## Records supplied
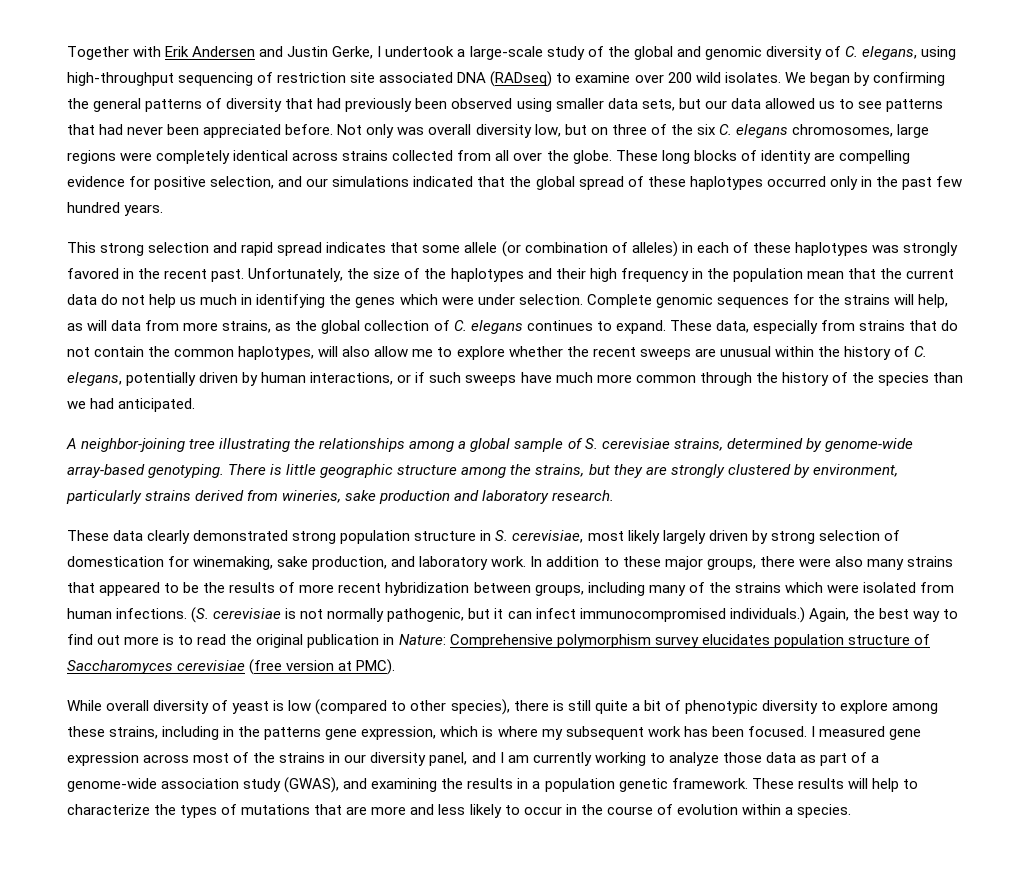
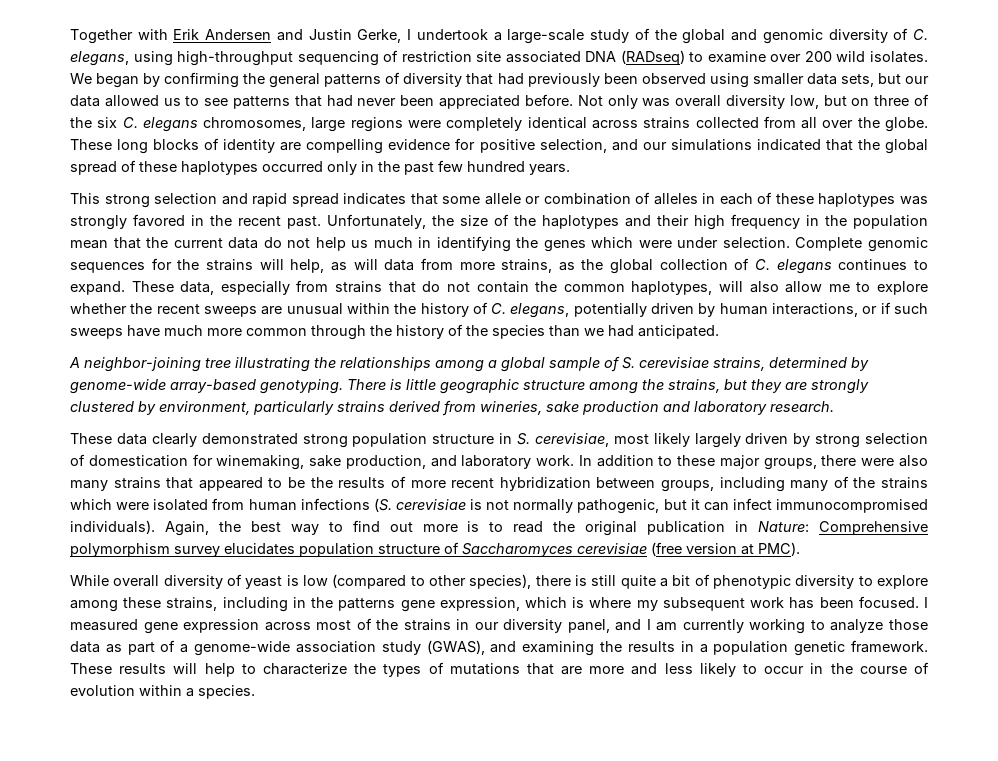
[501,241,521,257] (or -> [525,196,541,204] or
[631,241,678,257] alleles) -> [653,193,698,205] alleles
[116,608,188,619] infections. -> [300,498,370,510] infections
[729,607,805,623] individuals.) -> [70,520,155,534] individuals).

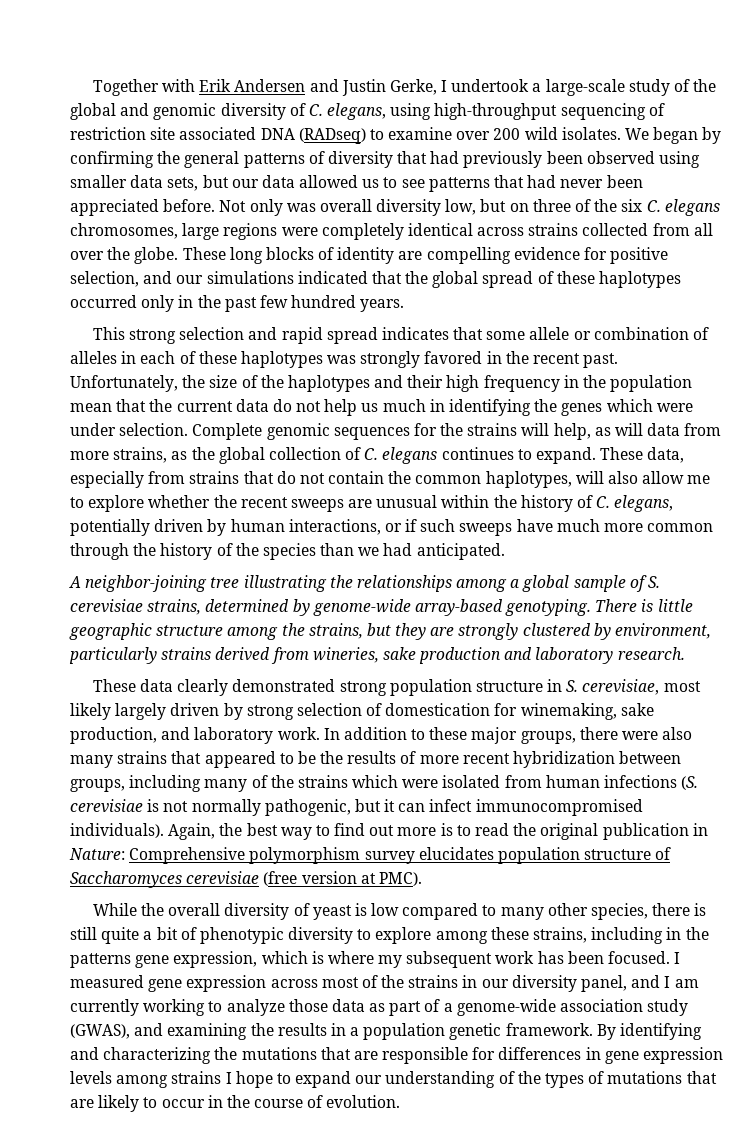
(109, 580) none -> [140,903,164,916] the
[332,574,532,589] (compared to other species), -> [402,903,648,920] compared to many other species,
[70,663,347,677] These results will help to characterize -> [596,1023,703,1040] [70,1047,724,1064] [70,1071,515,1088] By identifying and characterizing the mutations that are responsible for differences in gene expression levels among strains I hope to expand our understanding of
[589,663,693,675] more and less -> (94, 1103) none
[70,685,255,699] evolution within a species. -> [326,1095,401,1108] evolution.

...

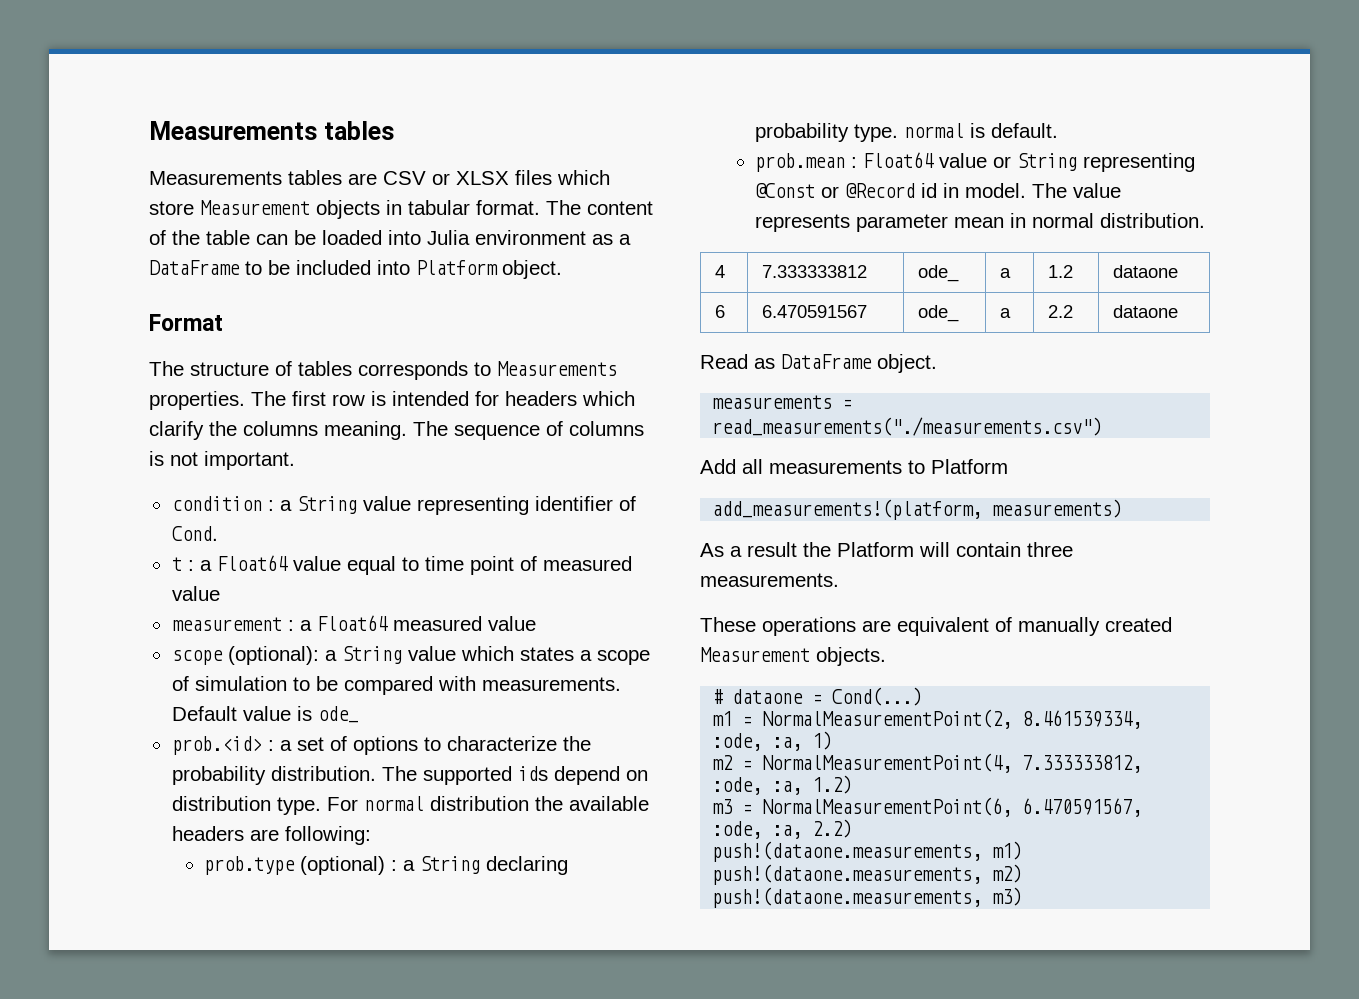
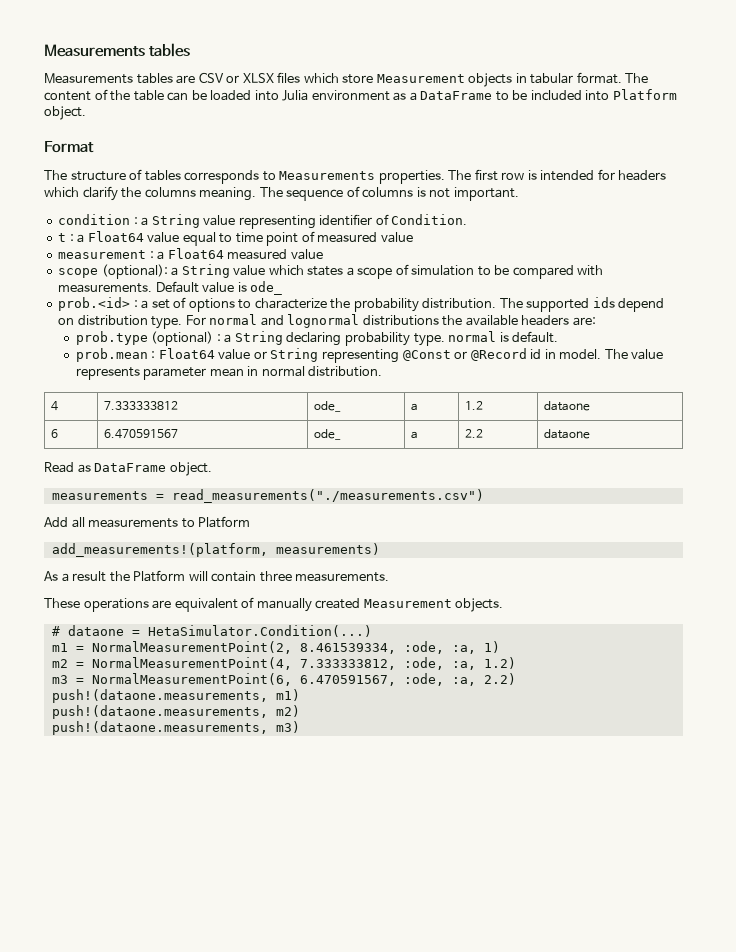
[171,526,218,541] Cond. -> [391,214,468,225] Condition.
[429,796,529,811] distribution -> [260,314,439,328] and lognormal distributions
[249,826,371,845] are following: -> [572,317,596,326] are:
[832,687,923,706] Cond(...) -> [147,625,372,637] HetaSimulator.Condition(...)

## Required action
Find the word "Cond" in the data and copy out each line where it turns up.

## Result of this exercise
[171,526,218,541] Cond. -> [391,214,468,225] Condition.
[832,687,923,706] Cond(...) -> [147,625,372,637] HetaSimulator.Condition(...)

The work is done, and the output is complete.